Data shown >>
====================
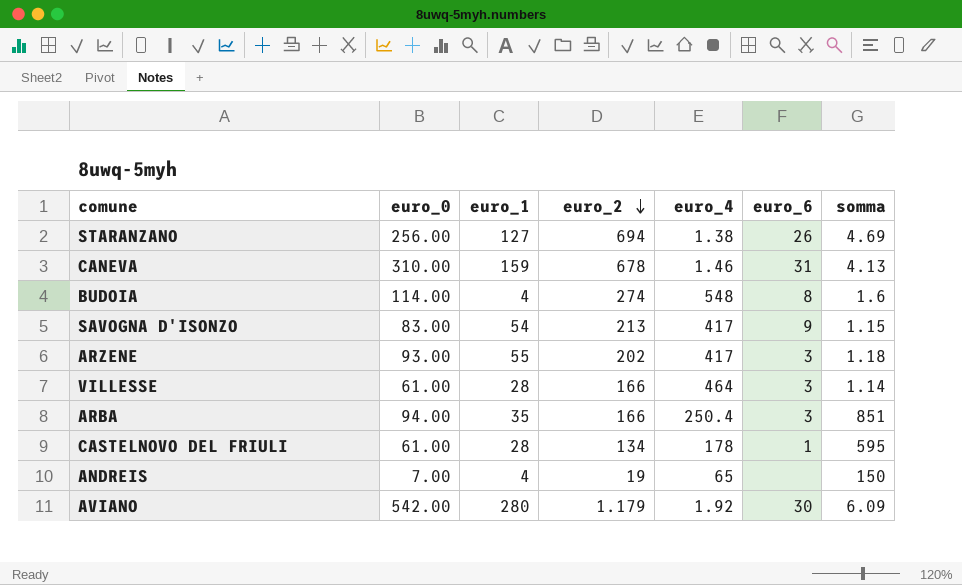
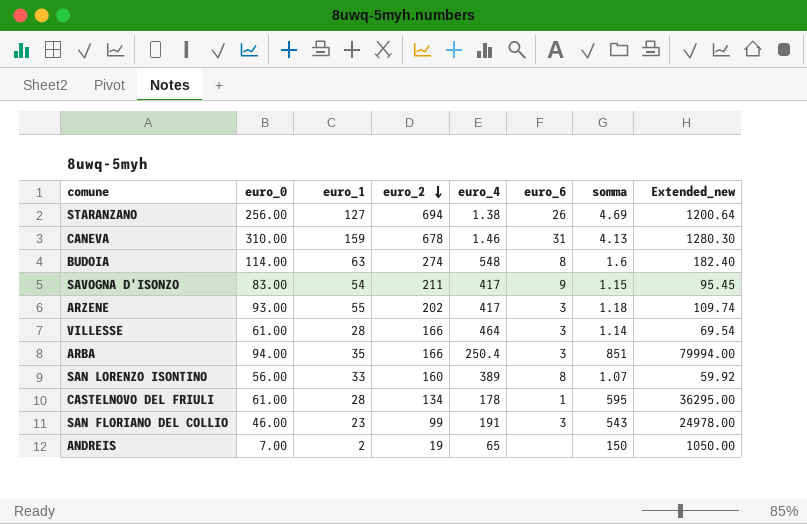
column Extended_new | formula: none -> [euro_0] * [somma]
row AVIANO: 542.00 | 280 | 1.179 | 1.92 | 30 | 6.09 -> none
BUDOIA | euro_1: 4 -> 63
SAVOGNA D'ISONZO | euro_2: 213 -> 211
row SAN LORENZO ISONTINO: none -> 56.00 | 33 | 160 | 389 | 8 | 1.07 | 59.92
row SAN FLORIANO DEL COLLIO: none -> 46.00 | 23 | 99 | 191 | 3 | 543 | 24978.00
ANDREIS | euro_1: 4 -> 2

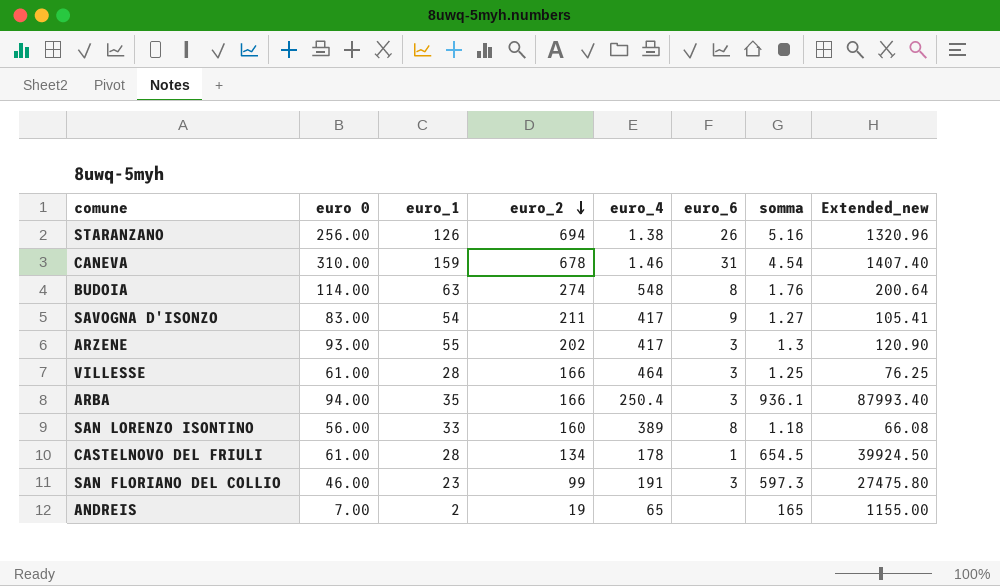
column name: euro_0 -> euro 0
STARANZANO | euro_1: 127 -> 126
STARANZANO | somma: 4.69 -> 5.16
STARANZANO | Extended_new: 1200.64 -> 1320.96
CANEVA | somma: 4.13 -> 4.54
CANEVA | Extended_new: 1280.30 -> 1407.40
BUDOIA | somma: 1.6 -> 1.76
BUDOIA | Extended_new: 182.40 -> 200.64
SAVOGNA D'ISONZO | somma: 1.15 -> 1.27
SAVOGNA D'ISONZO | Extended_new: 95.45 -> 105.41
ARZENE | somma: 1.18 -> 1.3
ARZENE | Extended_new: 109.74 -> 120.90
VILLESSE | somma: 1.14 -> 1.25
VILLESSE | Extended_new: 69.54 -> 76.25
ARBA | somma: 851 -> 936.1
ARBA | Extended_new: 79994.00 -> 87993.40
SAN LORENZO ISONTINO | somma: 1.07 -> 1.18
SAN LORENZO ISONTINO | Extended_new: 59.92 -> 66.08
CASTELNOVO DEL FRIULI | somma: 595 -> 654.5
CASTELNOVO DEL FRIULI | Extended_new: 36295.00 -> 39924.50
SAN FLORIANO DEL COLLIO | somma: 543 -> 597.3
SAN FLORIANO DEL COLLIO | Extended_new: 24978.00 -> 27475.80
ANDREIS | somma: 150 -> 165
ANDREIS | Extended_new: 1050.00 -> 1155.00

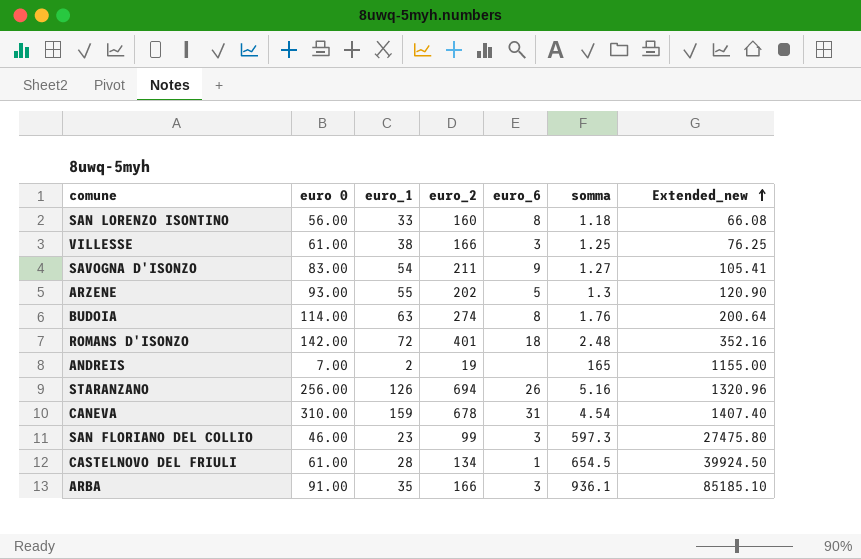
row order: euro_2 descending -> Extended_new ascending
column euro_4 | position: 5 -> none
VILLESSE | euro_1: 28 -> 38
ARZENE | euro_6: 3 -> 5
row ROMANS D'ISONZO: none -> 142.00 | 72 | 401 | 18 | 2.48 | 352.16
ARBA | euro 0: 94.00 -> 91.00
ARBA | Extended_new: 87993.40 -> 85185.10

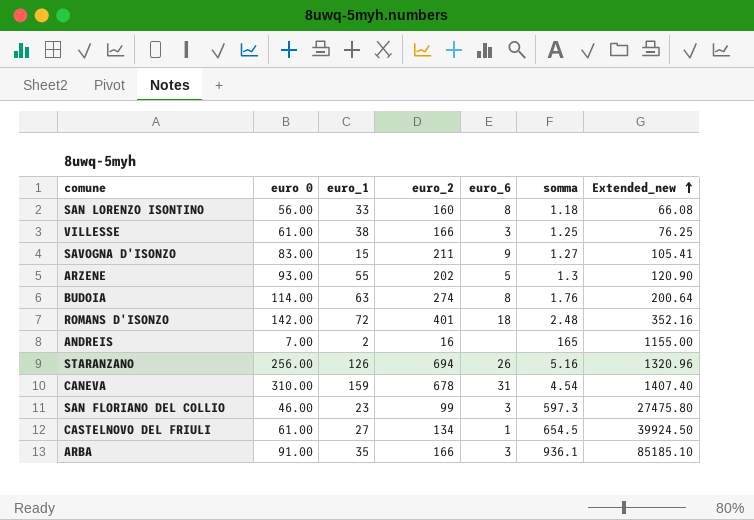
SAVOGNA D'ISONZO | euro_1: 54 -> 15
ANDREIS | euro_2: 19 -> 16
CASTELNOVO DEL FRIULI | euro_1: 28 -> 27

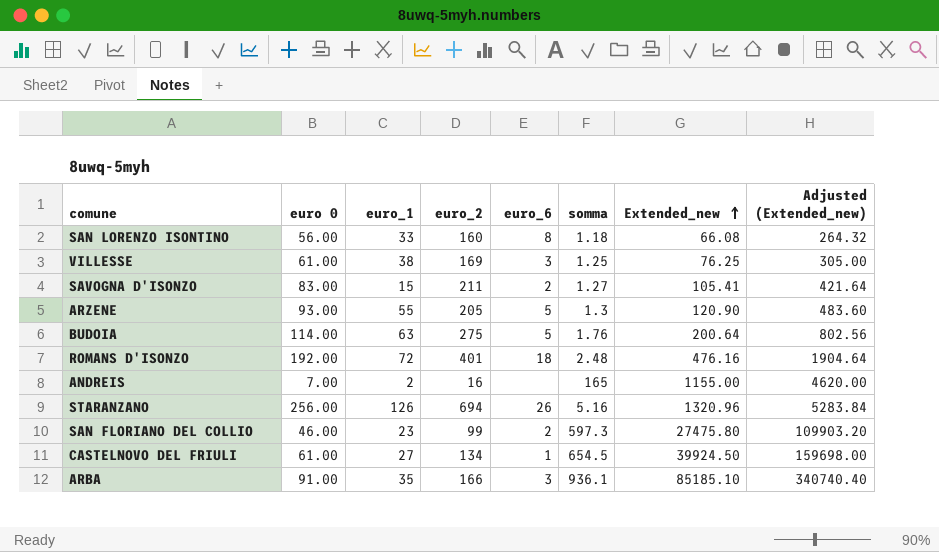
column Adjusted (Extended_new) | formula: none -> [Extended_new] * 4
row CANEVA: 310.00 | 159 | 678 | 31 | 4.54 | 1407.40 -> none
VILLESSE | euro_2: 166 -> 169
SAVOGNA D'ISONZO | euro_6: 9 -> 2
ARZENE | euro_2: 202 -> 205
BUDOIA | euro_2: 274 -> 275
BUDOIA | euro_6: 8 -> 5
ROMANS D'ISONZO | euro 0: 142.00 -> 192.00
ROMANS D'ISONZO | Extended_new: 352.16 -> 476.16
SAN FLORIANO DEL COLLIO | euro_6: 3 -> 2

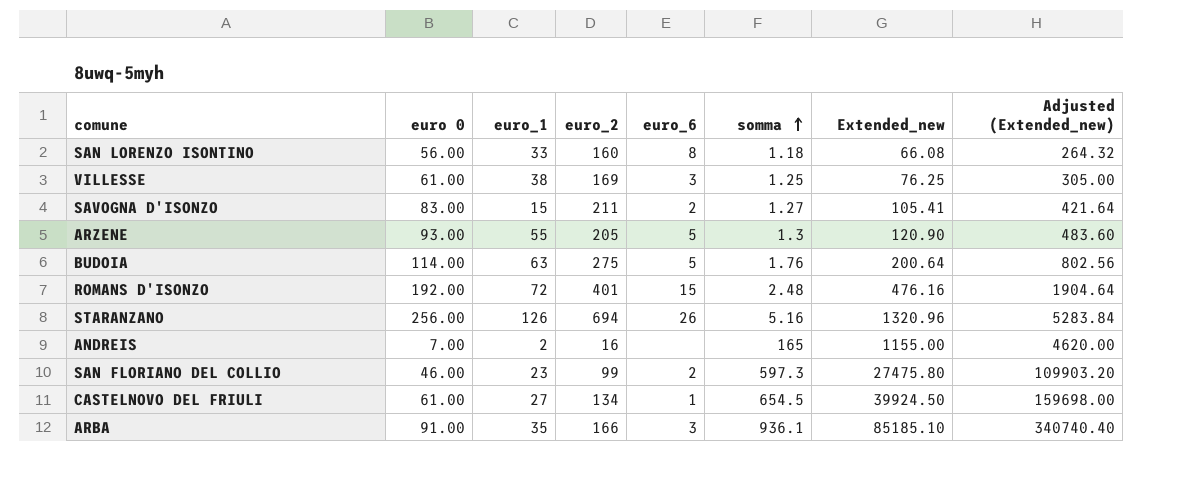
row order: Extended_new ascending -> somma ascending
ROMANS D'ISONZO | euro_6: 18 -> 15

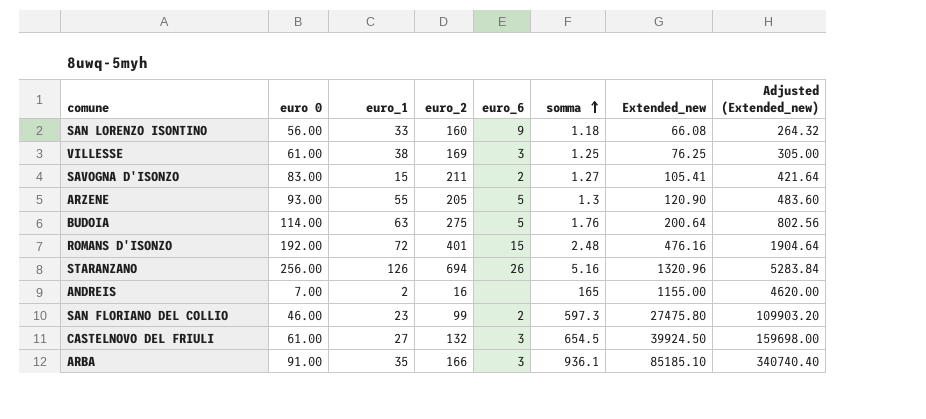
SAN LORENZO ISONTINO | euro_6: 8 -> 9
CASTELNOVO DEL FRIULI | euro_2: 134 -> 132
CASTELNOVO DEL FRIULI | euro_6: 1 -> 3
====================
Action item >> Every line above that holds the string "ANDREIS" should be copied into the answer.

Solution >>
ANDREIS | euro_1: 4 -> 2
ANDREIS | somma: 150 -> 165
ANDREIS | Extended_new: 1050.00 -> 1155.00
ANDREIS | euro_2: 19 -> 16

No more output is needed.